Sensitivity 2: Changing the paid hourly rate
Keep the date window the same, but suppose the actual paid hourly rate was $19.25 instead of $18.50.
- New gap: $22.00 − $19.25 = $2.75
- Backpay: 400 × $2.75 = $1,100
- Change: $1,100 − $1,400 = −$300
Takeaway: Rate inputs dominate the result. A $0.75/hour difference changes:
- Weekly backpay by: $0.75 × 40 = $30/week
- Over 10 weeks by: $30 × 10 = $300
Sensitivity 3: Hours/week differs from “expected”
Suppose the employee actually worked 35 hours/week instead of 40, still within the same dates. Keep rates the same.

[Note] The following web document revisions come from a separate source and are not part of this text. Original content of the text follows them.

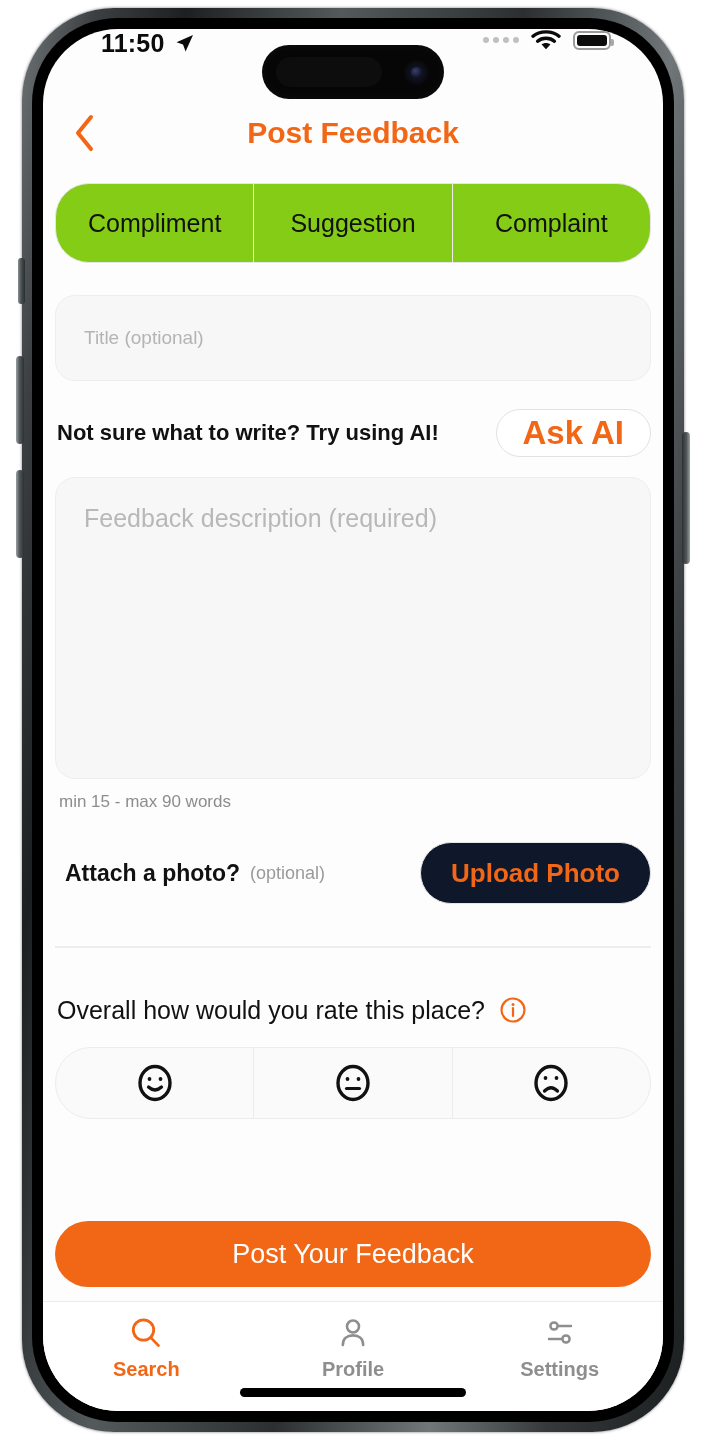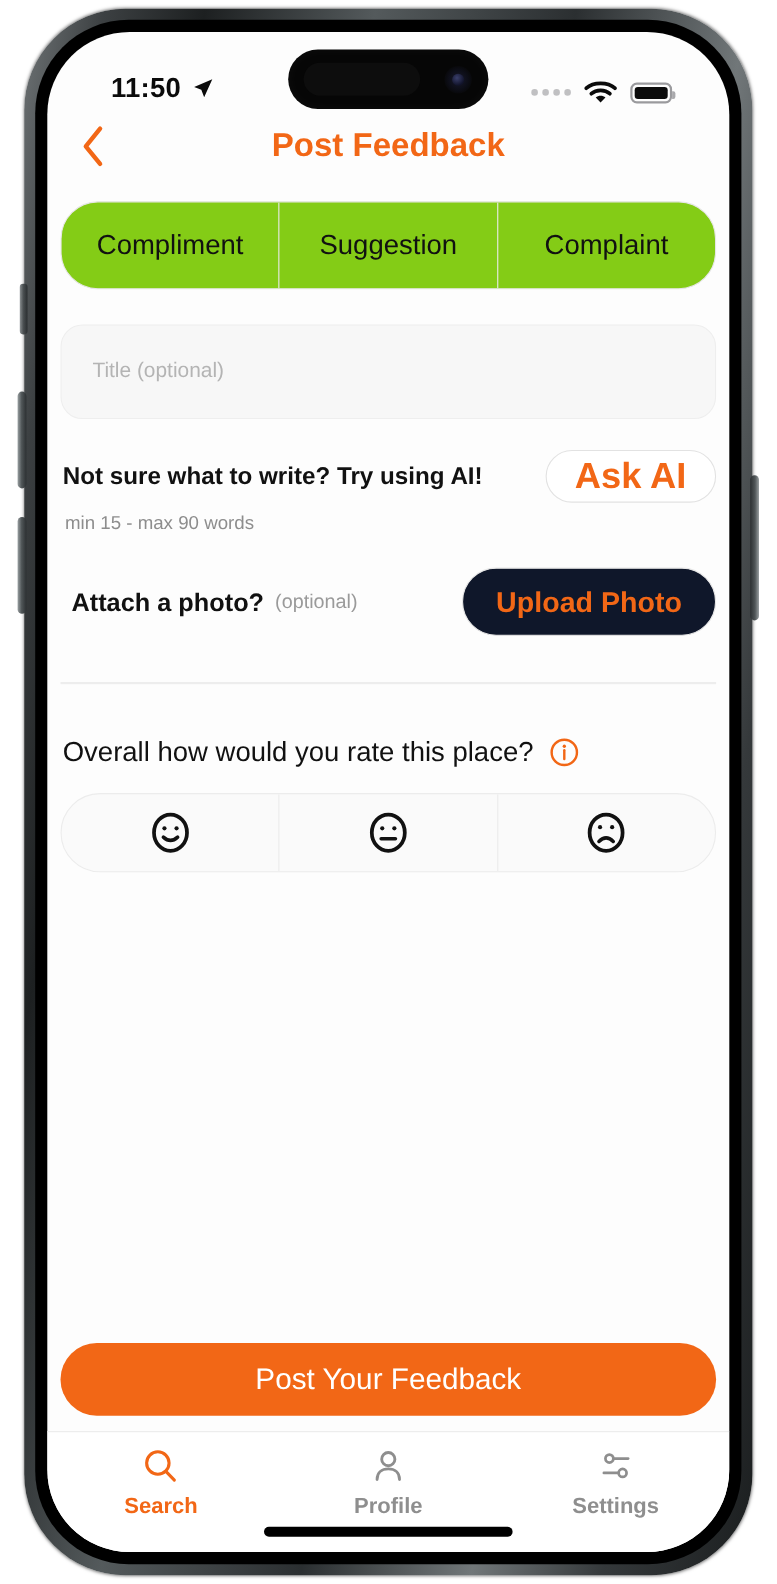--- a/index.html
+++ b/index.html
@@ -67,7 +67,7 @@
   .status-bar {
     position: relative;
     height: 66px;
-    display: flex; align-items: flex-end;
+    display: flex; align-items: flex-start;
     padding: 0 34px;
   }
   .status-time {

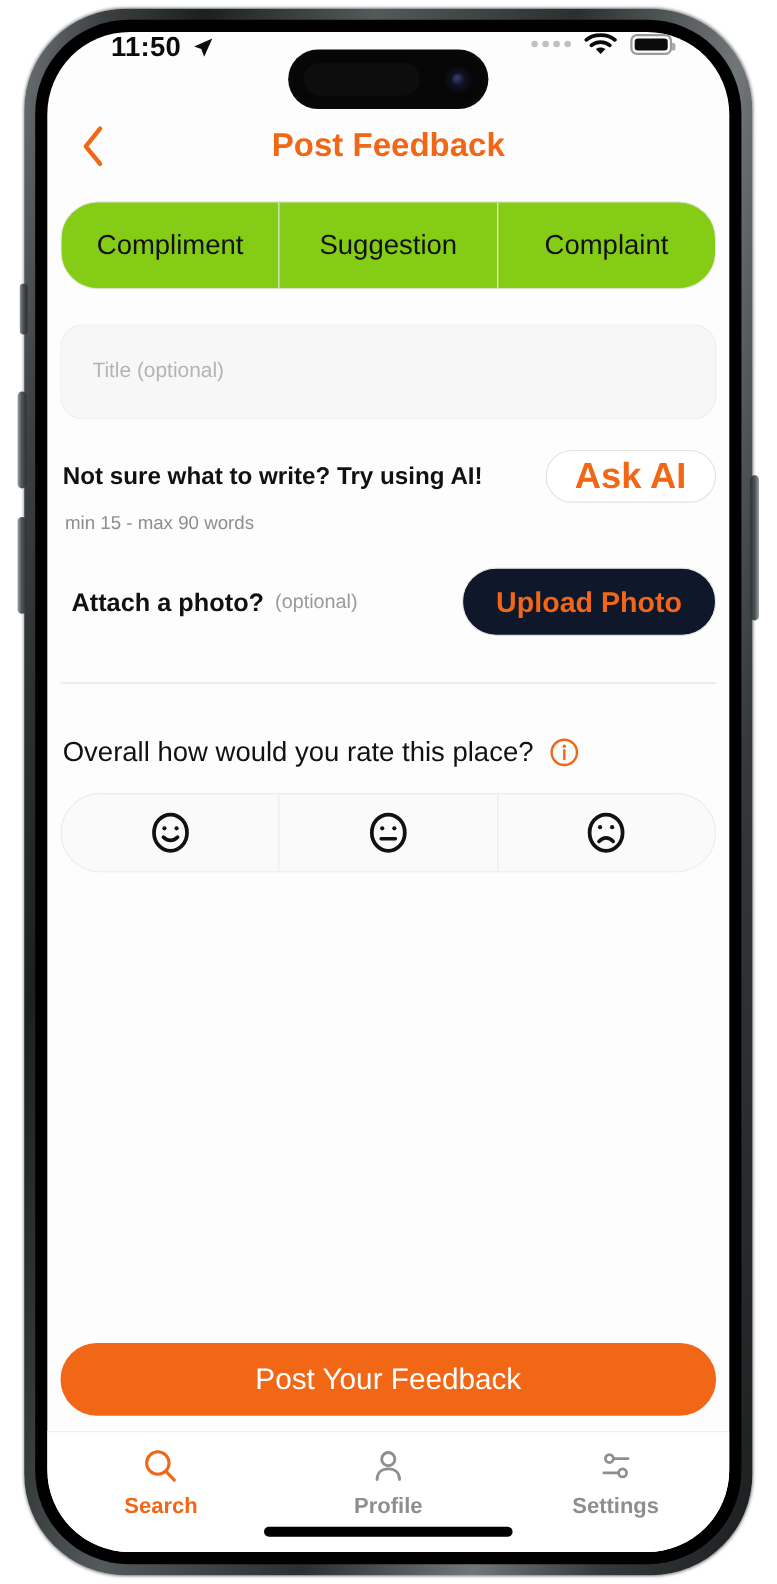--- a/index.html
+++ b/index.html
@@ -379,6 +379,7 @@
       </div>
 
       
+      <textarea class="desc-area" placeholder="Feedback description (required)" style=""></textarea>
       <div class="helper-text">min 15 - max 90 words</div>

- Total hours: 10 × 35 = 350
- Backpay: 350 × $3.50 = $1,225
- Change: $1,225 − $1,400 = −$175
Takeaway: If hours are disputed, that’s the second-largest driver after the hourly rate gap (in scenarios like this with constant weekly pay).
Quick comparison table (baseline vs. variations)
| Variation | Hours/week | Paid rate | End date | Expected backpay |
|---|---|---|---|---|
| Baseline | 40 | $18.50 | 2024-03-15 | $1,400 |
| Add 1 week | 40 | $18.50 | 2024-03-22 | $1,540 |
| Paid rate higher | 40 | $19.25 | 2024-03-15 | $1,100 |
| Fewer hours | 35 | $18.50 | 2024-03-15 | $1,225 |
Warning: These sensitivities assume overtime is not part of the calculation. If your disputed period includes weeks over 40 hours and overtime should apply, totals can change nonlinearly because overtime rates often don’t match straight-time rates.